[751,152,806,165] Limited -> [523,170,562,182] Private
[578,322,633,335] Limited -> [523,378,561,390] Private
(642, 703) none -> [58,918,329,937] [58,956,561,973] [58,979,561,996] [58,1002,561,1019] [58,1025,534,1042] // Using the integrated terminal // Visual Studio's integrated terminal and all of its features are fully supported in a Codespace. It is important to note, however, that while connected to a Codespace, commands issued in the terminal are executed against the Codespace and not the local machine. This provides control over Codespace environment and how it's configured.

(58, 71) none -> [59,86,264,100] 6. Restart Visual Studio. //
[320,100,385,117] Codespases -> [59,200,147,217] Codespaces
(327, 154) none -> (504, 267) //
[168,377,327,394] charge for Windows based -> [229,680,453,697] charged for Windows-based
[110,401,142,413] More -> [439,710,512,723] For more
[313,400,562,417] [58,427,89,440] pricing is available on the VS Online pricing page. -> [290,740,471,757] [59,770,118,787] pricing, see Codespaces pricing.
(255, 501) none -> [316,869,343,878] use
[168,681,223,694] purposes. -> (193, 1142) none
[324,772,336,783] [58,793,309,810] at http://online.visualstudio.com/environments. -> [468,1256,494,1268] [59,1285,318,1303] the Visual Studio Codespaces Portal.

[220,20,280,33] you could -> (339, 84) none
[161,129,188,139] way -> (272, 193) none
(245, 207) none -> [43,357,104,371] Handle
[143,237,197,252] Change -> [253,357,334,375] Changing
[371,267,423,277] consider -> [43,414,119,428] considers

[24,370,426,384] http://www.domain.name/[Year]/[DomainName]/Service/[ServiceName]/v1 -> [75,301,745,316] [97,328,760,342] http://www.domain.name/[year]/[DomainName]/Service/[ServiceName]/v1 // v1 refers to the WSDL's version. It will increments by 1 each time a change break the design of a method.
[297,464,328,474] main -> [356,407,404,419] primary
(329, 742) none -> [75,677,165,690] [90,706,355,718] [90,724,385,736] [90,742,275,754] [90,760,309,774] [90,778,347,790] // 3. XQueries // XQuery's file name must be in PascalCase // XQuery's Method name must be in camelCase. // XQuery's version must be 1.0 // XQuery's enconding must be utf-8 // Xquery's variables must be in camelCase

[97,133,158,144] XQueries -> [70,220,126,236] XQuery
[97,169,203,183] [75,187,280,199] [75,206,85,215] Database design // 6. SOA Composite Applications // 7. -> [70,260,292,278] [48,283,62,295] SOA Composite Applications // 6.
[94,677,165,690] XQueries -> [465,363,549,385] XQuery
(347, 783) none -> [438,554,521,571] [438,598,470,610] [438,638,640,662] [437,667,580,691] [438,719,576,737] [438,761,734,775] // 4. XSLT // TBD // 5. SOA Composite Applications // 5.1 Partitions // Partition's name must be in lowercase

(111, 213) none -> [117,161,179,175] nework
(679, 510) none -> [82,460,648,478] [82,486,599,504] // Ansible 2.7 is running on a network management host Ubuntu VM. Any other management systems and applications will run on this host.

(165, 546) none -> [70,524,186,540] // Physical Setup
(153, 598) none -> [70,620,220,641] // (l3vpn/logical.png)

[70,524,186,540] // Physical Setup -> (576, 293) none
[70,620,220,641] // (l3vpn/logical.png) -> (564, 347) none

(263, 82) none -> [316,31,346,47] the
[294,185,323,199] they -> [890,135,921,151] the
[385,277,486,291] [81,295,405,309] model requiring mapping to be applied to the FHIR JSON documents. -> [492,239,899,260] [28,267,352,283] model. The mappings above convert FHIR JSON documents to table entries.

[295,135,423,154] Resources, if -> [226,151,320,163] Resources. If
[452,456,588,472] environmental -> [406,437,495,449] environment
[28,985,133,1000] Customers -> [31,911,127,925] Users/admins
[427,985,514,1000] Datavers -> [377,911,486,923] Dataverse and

#####

Action item:
Output the lines above exactly, but only those between the line holding "of a method." and the line holding "[297,464,328,474] main ->", inclusive.

The answer:
[24,370,426,384] http://www.domain.name/[Year]/[DomainName]/Service/[ServiceName]/v1 -> [75,301,745,316] [97,328,760,342] http://www.domain.name/[year]/[DomainName]/Service/[ServiceName]/v1 // v1 refers to the WSDL's version. It will increments by 1 each time a change break the design of a method.
[297,464,328,474] main -> [356,407,404,419] primary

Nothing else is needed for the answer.